Tuesday, March 16, 2010

Back in the Saddle

After returning from our safari weekend, we returned to Gaborone and hospital routine. The director of the Botswana-UPenn Partnership, Harvey Friedman, MD, the chief of Infectious Disease at the U. of P. hospital and research ID doctor has come for the week and we have had the opportunity to share space, memories, and philosophies over dinner and wine.
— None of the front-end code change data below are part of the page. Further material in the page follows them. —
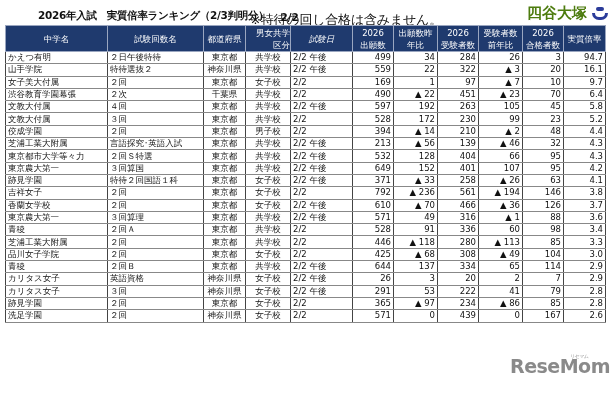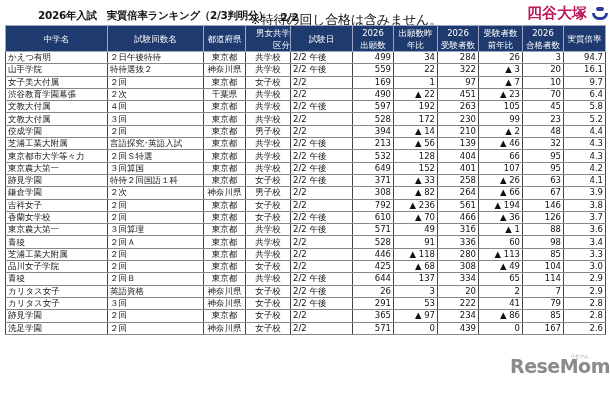--- a/index.html
+++ b/index.html
@@ -6,21 +6,21 @@
   body {
     width: 610px; height: 400px; background: #ffffff; overflow: hidden;
     font-family: "DejaVu Sans", "Liberation Sans", sans-serif; color: #111;
     position: relative;
   }
   .title-bar { position: absolute; left: 6px; top: 9px; height: 14px; display: flex; align-items: flex-end; margin-left: 32px; }
   .title { font-size: 10.5px; font-weight: bold; letter-spacing: -0.3px; white-space: nowrap; }
   .page { font-size: 10.5px; font-weight: bold; margin-left: 12px; }
   .note { position: absolute; left: 250px; top: 11px; font-size: 13px; white-space: nowrap; letter-spacing: -0.2px; }
   .logo { position: absolute; left: 527px; top: 4px; display: flex; align-items: center; }
-  .logo-text { font-size: 15px; font-weight: bold; color: #be185d; letter-spacing: 0px; }
+  .logo-text { font-size: 15px; font-weight: bold; color: #4d7c0f; letter-spacing: 0px; }
   .logo-mark { margin-left: 4px; width: 18px; height: 14px; position: relative; }
   .logo-mark .a { position: absolute; left: 5px; top: 0px; width: 8px; height: 4px; background: #2b3c9a; border-radius: 2px; }
   .logo-mark .b { position: absolute; left: 1px; top: 6px; width: 16px; height: 7px; border: 3px solid #2b3c9a; border-top: none; border-radius: 0 0 7px 7px; box-sizing: border-box; }
 
   table { position: absolute; left: 5px; top: 25px; border-collapse: collapse; table-layout: fixed; width: 600px; }
   th {
     background: #1f3a6e; color: #fff; font-weight: normal; font-size: 8.5px; line-height: 12px;
     border: 1px solid #9aa6c0; text-align: center; padding: 0; height: 25px;
   }
   td {
@@ -64,21 +64,21 @@
       <col style="width:41px">
       <col style="width:42px">
   </colgroup>
   <thead>
     <tr id="hdr">
         <th style="white-space: pre-line;">中学名</th>
         <th style="white-space: pre-line;">試験回数名</th>
         <th style="white-space: pre-line;">都道府県</th>
         <th style="white-space: pre-line; text-align: right;">男女共学
 区分</th>
-        <th style="white-space: pre-line;">試験日</th>
+        <th style="white-space: pre-line; font-style: italic;">試験日</th>
         <th style="white-space: pre-line;">2026
 出願数</th>
         <th style="white-space: pre-line;">出願数昨
 年比</th>
         <th style="white-space: pre-line;">2026
 受験者数</th>
         <th style="white-space: pre-line;">受験者数
 前年比</th>
         <th style="white-space: pre-line;">2026
 合格者数</th>
@@ -223,33 +223,20 @@
         <td class="c">女子校</td>
         <td class="l">2/2 午後</td>
         <td class="r">371</td>
         <td class="r">▲ 33</td>
         <td class="r">258</td>
         <td class="r">▲ 26</td>
         <td class="r">63</td>
         <td class="r">4.1</td>
       </tr>
       <tr>
-        <td class="l">鎌倉学園</td>
-        <td class="l">２次</td>
-        <td class="c">神奈川県</td>
-        <td class="c">男子校</td>
-        <td class="l">2/2</td>
-        <td class="r">308</td>
-        <td class="r">▲ 82</td>
-        <td class="r">264</td>
-        <td class="r">▲ 66</td>
-        <td class="r">67</td>
-        <td class="r">3.9</td>
-      </tr>
-      <tr>
         <td class="l">吉祥女子</td>
         <td class="l">２回</td>
         <td class="c">東京都</td>
         <td class="c">女子校</td>
         <td class="l">2/2</td>
         <td class="r">792</td>
         <td class="r">▲ 236</td>
         <td class="r">561</td>
         <td class="r">▲ 194</td>
         <td class="r">146</td>

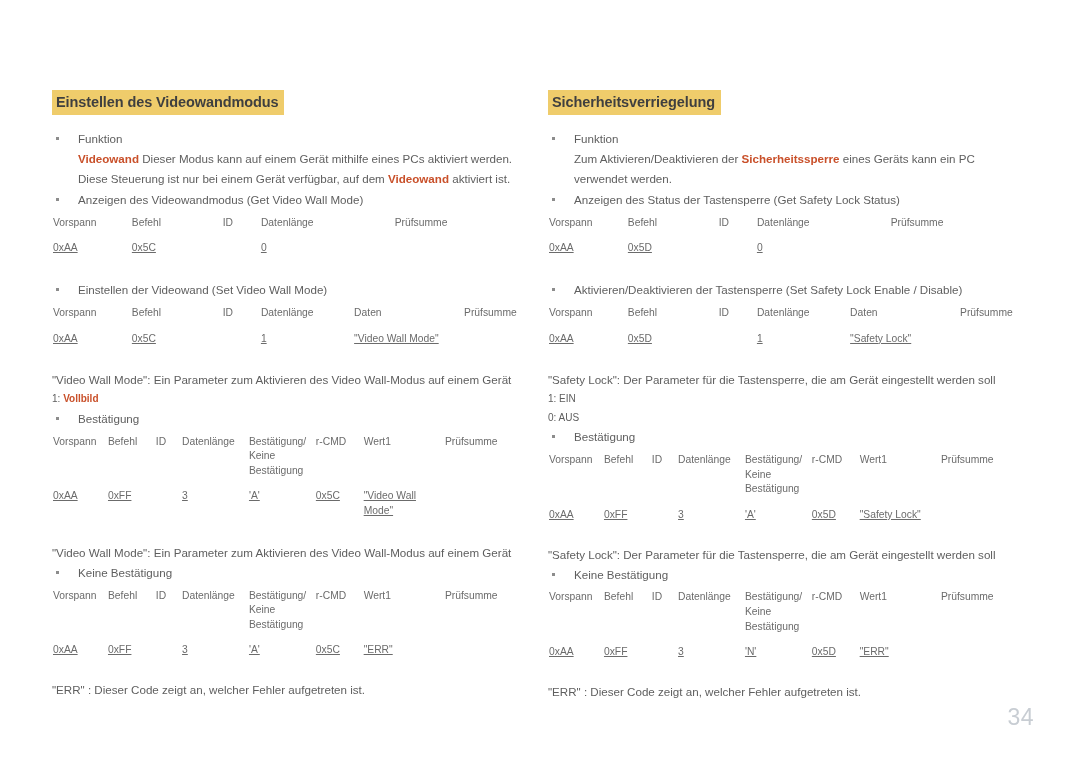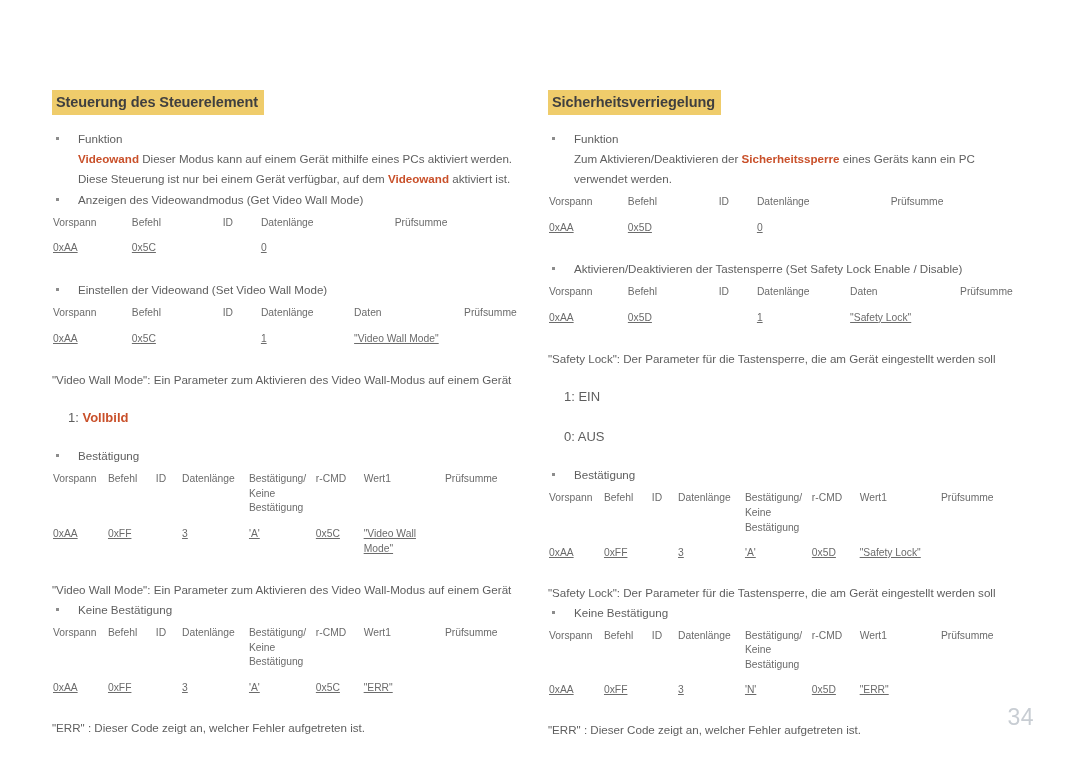--- a/index.html
+++ b/index.html
@@ -47,21 +47,21 @@
   }
   .bullet .sub { display:block; }
   .red { color:#c9502a; font-weight:bold; }
   .plain-line {
     font-size:11.6px;
     line-height:1.72;
     color:#5e5e5e;
     margin:0;
     padding-left:0;
   }
-  .kv { font-size:13px; line-height:1.85; color:#5e5e5e; margin:16px; }
+  .kv { font-size:10px; line-height:1.85; color:#5e5e5e; margin:0; }
 
   
   table.cmd {
     border-collapse:collapse;
     width:100%;
     font-size:10.3px;
     color:#6b6b6b;
     margin:2px 0 4px 0;
     table-layout:fixed;
   }
@@ -90,21 +90,21 @@
     text-align:right;
   }
 </style>
 </head>
 <body>
 
 <div class="page">
 
   <div class="col col-left">
 
-    <h2 class="section-title">Steuerung des Steuerelement</h2>
+    <h2 class="section-title">Einstellen des Videowandmodus</h2>
 
     <div class="bullet">
       <span>Funktion</span>
       <span class="sub"><span class="red">Videowand</span><span> Dieser Modus kann auf einem Gerät mithilfe eines PCs aktiviert werden.</span></span>
       <span class="sub"><span>Diese Steuerung ist nur bei einem Gerät verfügbar, auf dem </span><span class="red">Videowand</span><span> aktiviert ist.</span></span>
     </div>
 
     <div class="bullet">Anzeigen des Videowandmodus (Get Video Wall Mode)</div>
 
     <table class="cmd">
@@ -260,20 +260,21 @@
 
   <div class="col col-right">
 
     <h2 class="section-title">Sicherheitsverriegelung</h2>
 
     <div class="bullet">
       <span>Funktion</span>
       <span class="sub"><span>Zum Aktivieren/Deaktivieren der </span><span class="red">Sicherheitssperre</span><span> eines Geräts kann ein PC verwendet werden.</span></span>
     </div>
 
+    <div class="bullet">Anzeigen des Status der Tastensperre (Get Safety Lock Status)</div>
 
     <table class="cmd">
       <colgroup>
           <col style="width:16.5%">
           <col style="width:19%">
           <col style="width:8%">
           <col style="width:28%">
           <col style="width:28.5%">
         </colgroup>
       <tbody>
The work in the hospital has changed, in that my presence is no longer an anomaly, but I am depended upon to help refine diagnoses, direct management, and objectify with echo cardiologic issues and emergencies. In the past day I have sent a patient with an ST-elevation MI to Johannesburg for invasive management (this was in the absence of 2B3A infusions, IV heparin, IV nitroglycerin, clopidogrel, etc), diagnosed apical mural thrombi in an elderly woman with embolic infarction of a foot, and ruled out cardioembolic source in a young patient with a stroke. Once I am no longer here, these services are in danger of lapsing. I have 2 ideas to allow them to continue. One is to have the device providers underwrite the training of an Xray technician to become an echocardiography technician. He/she could return to PMH, establish an echo lab, using the GE machine (Vivid S6) and/or the Philips HD11 (if the company would sell it to the hospital for a good price). The doctors here could be trained through CME to learn to read studies provided by a competent echo technician. The second is to encourage 2nd or 3rd year cardiology fellows to come here for 6 week rotations; this would be especially beneficial for the noninvasive fellows. They would be busy and stimulated by the breadth and depth of the CV problems here. I would encourage either UPenn to sponsor this endeavor, or perhaps the American College of Cardiology to fund it, similar to the program created by the American Academy of Dermatology, who sends a fellow here every 6 weeks. I am waiting to hear back from the vendors with respect to my first idea. It could make a huge difference here.